[Change detection outputs]
• • • •
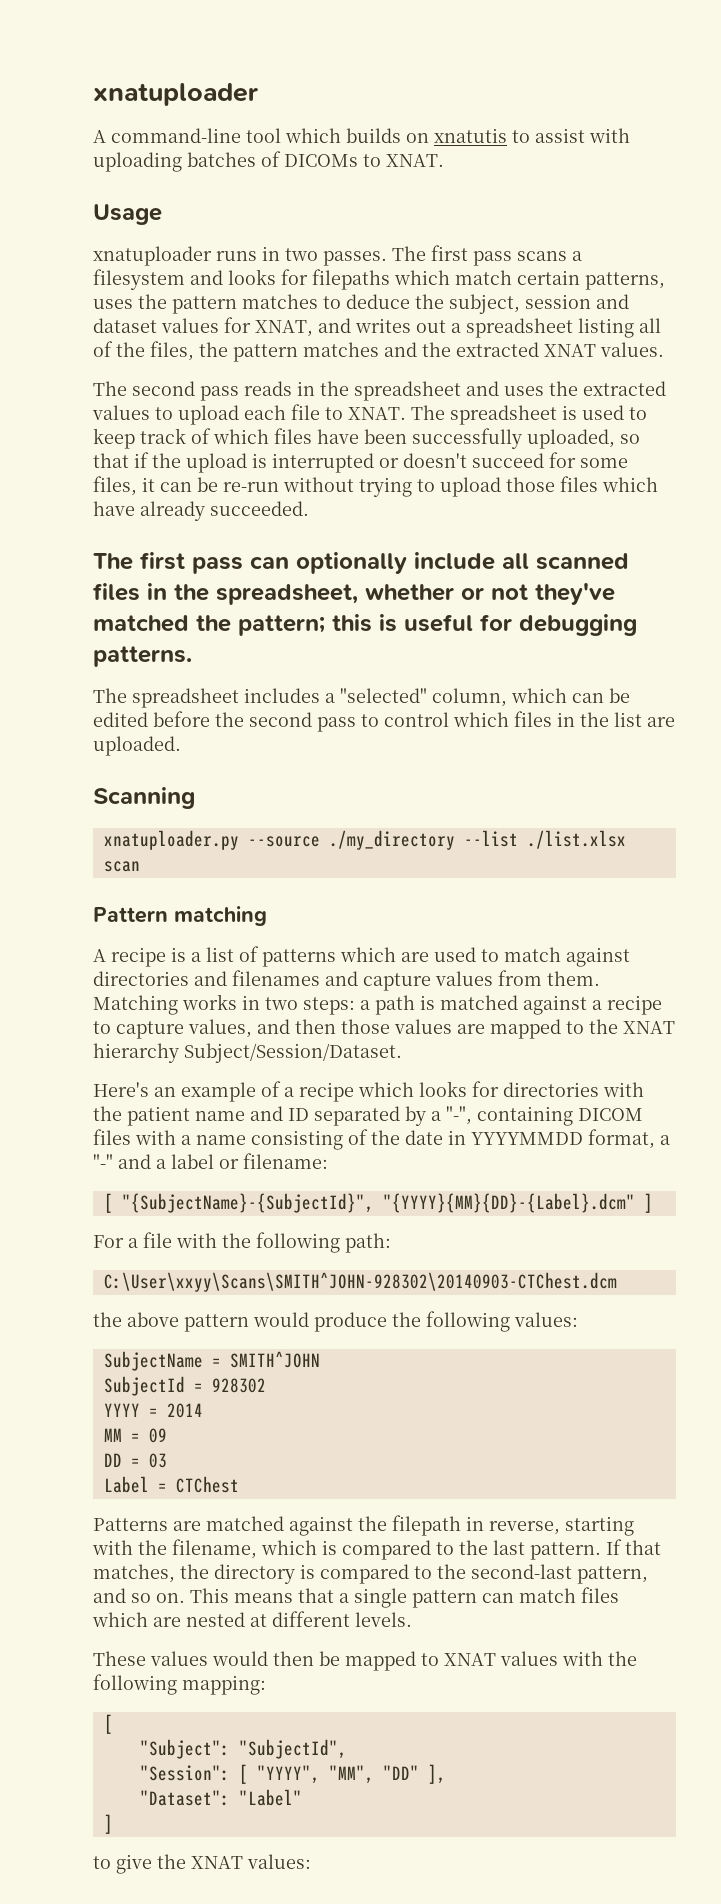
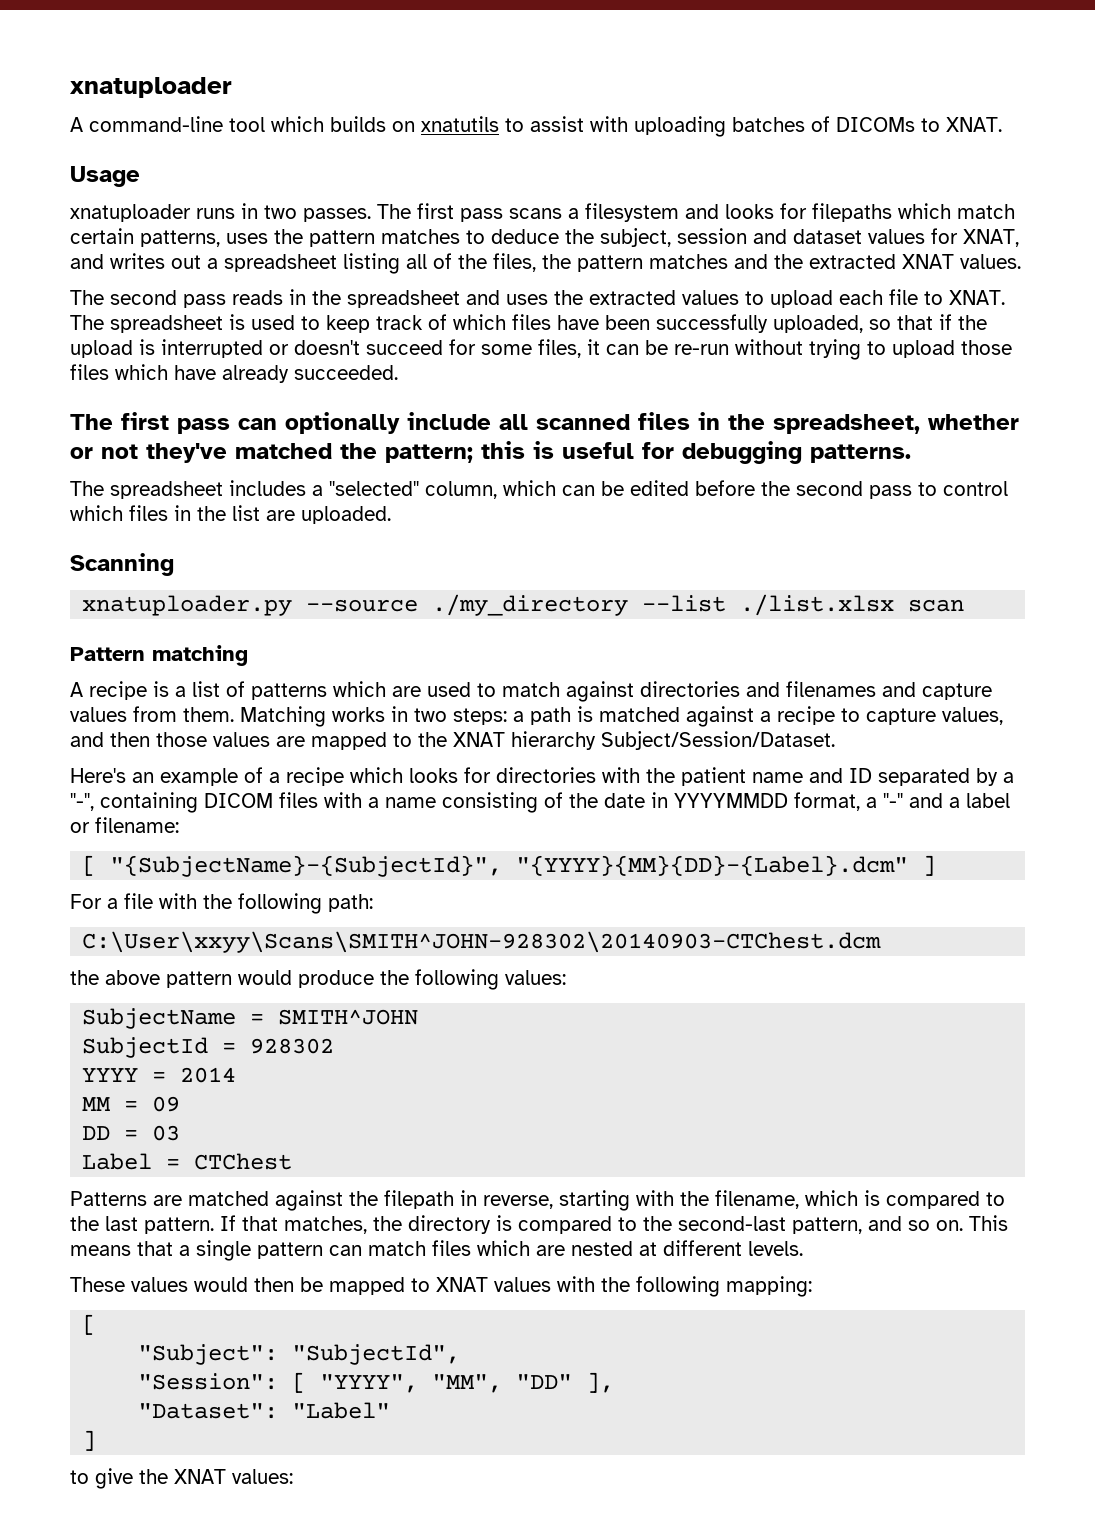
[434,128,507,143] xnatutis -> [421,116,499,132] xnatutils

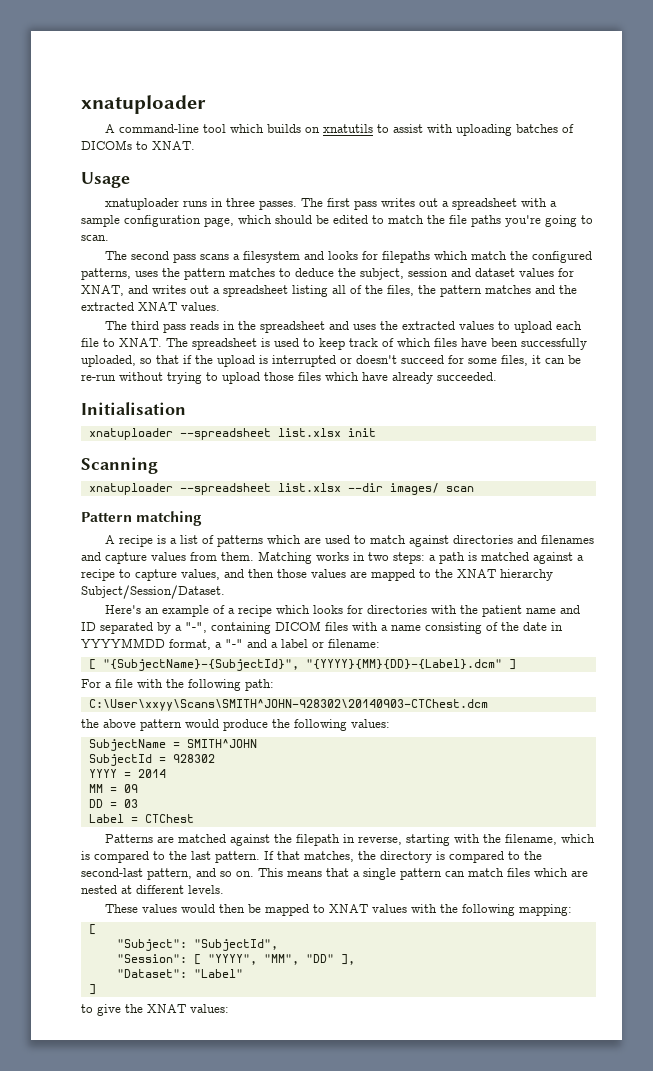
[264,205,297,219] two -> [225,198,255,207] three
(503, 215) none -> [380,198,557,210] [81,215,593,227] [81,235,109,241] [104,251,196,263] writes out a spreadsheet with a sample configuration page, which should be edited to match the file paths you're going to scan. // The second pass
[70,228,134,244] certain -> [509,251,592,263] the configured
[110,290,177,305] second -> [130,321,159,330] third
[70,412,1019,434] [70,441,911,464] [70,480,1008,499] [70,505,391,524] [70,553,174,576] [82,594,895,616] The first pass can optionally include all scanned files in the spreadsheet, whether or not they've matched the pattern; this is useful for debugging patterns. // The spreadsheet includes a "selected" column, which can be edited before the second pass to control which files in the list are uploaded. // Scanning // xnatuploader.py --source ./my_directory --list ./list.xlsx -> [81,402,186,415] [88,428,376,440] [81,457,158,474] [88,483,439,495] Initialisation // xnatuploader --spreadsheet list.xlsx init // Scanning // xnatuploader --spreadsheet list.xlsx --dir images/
• • • •
__EXERCISE__:
Word for word, restate the lines above from the first through the one that contains "[110,290,177,305] second ->", and exclude all pictures.

__EXERCISE RESULT__:
[434,128,507,143] xnatutis -> [421,116,499,132] xnatutils

[264,205,297,219] two -> [225,198,255,207] three
(503, 215) none -> [380,198,557,210] [81,215,593,227] [81,235,109,241] [104,251,196,263] writes out a spreadsheet with a sample configuration page, which should be edited to match the file paths you're going to scan. // The second pass
[70,228,134,244] certain -> [509,251,592,263] the configured
[110,290,177,305] second -> [130,321,159,330] third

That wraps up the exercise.